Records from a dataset
********************
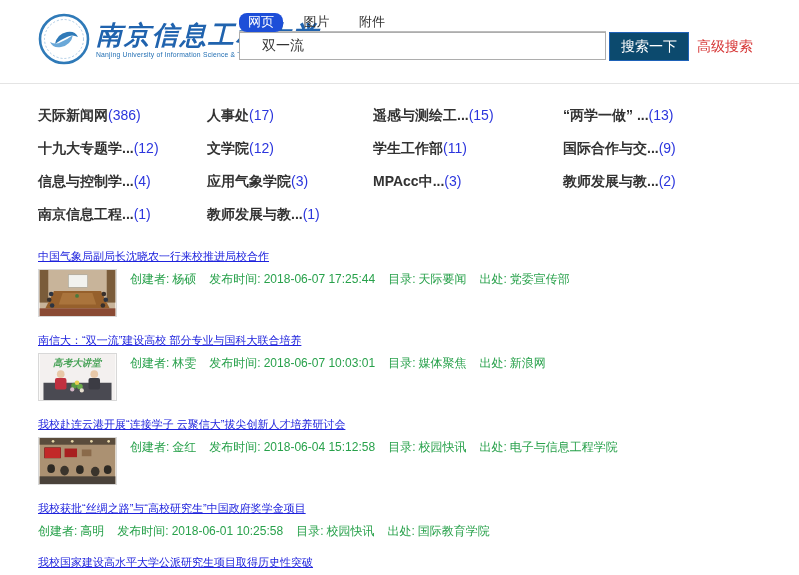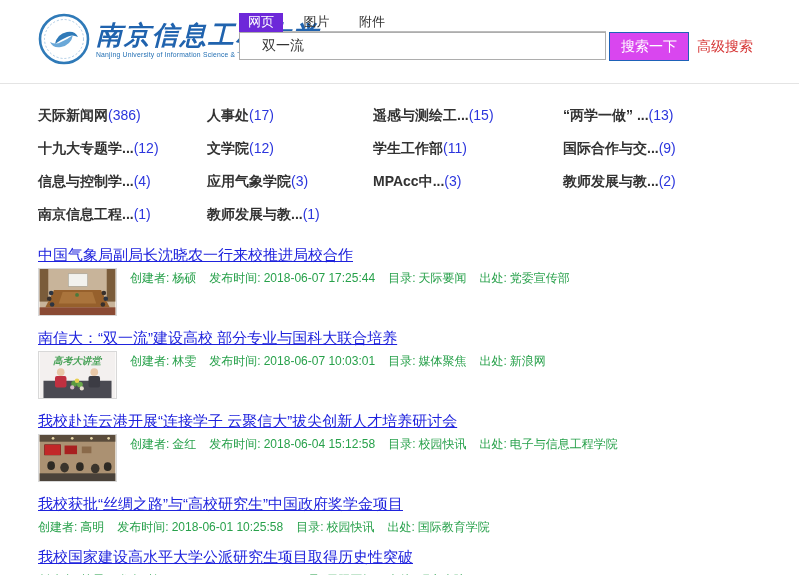--- a/index.html
+++ b/index.html
@@ -16,7 +16,7 @@
 
   .tabs { position:absolute; left:239px; top:13px; width:367px; height:19px; border-bottom:1px solid #bcbcbc; }
   .tab { display:inline-block; font-size:13px; line-height:14px; padding:2px 9px 3px; margin-right:7px; color:#333; cursor:pointer; vertical-align:top; }
-  .tab.active { background:#6d28d9; color:#fff; }
+  .tab.active { background:#1d4ed8; color:#fff;border-radius:8px; }
 
   .search-input { position:absolute; left:239px; top:32px; width:367px; height:28px;
     border:1px solid #adadad; font-size:14px; padding:0 22px; color:#333; outline:none;

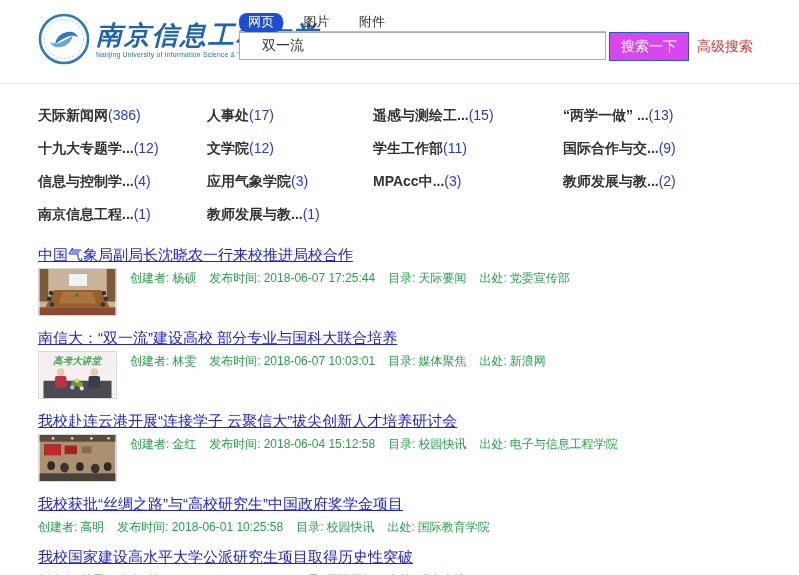--- a/index.html
+++ b/index.html
@@ -22,7 +22,7 @@
     border:1px solid #adadad; font-size:14px; padding:0 22px; color:#333; outline:none;
     font-family:inherit; }
   .search-btn { position:absolute; left:609px; top:32px; width:80px; height:29px;
-    background:#d946ef; border:1px solid #1e62b8; color:#fff; font-size:14px; cursor:pointer;
+    background:#0c4a6e; border:1px solid #1e62b8; color:#fff; font-size:14px; cursor:pointer;
     font-family:inherit; }
   .adv-link { position:absolute; left:697px; top:38px; color:#d63535; font-size:14px; cursor:pointer; text-decoration:none; white-space:nowrap; }
 

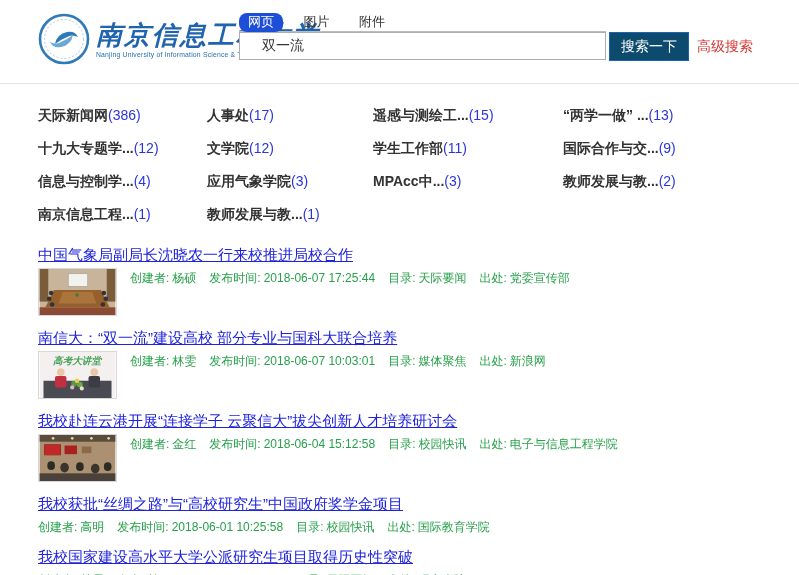--- a/index.html
+++ b/index.html
@@ -36,7 +36,7 @@
   
   .results { margin:24px 0 0 38px; }
   .result { margin-bottom:13px; }
-  .rtitle { display:inline-block; color:#1f23dd; text-decoration:underline; font-size:15px; line-height:17px; cursor:pointer; }
+  .rtitle { display:inline-block; color:#1f23dd; text-decoration:underline; font-size:11px; line-height:17px; cursor:pointer; }
   .rbody { display:flex; margin-top:4px; }
   .thumb { width:79px; height:48px; margin-right:13px; flex:none; cursor:pointer; border:1px solid #d8d8d8; }
   .meta { font-size:12px; color:#28a14b; line-height:15px; padding-top:3px; white-space:nowrap; }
********************
Your task: For this exercise, copy the entries above exactly and skip any picture.

Answer to this task:
--- a/index.html
+++ b/index.html
@@ -16,7 +16,7 @@
 
   .tabs { position:absolute; left:239px; top:13px; width:367px; height:19px; border-bottom:1px solid #bcbcbc; }
   .tab { display:inline-block; font-size:13px; line-height:14px; padding:2px 9px 3px; margin-right:7px; color:#333; cursor:pointer; vertical-align:top; }
-  .tab.active { background:#6d28d9; color:#fff; }
+  .tab.active { background:#1d4ed8; color:#fff;border-radius:8px; }
 
   .search-input { position:absolute; left:239px; top:32px; width:367px; height:28px;
     border:1px solid #adadad; font-size:14px; padding:0 22px; color:#333; outline:none;

--- a/index.html
+++ b/index.html
@@ -22,7 +22,7 @@
     border:1px solid #adadad; font-size:14px; padding:0 22px; color:#333; outline:none;
     font-family:inherit; }
   .search-btn { position:absolute; left:609px; top:32px; width:80px; height:29px;
-    background:#d946ef; border:1px solid #1e62b8; color:#fff; font-size:14px; cursor:pointer;
+    background:#0c4a6e; border:1px solid #1e62b8; color:#fff; font-size:14px; cursor:pointer;
     font-family:inherit; }
   .adv-link { position:absolute; left:697px; top:38px; color:#d63535; font-size:14px; cursor:pointer; text-decoration:none; white-space:nowrap; }
 

--- a/index.html
+++ b/index.html
@@ -36,7 +36,7 @@
   
   .results { margin:24px 0 0 38px; }
   .result { margin-bottom:13px; }
-  .rtitle { display:inline-block; color:#1f23dd; text-decoration:underline; font-size:15px; line-height:17px; cursor:pointer; }
+  .rtitle { display:inline-block; color:#1f23dd; text-decoration:underline; font-size:11px; line-height:17px; cursor:pointer; }
   .rbody { display:flex; margin-top:4px; }
   .thumb { width:79px; height:48px; margin-right:13px; flex:none; cursor:pointer; border:1px solid #d8d8d8; }
   .meta { font-size:12px; color:#28a14b; line-height:15px; padding-top:3px; white-space:nowrap; }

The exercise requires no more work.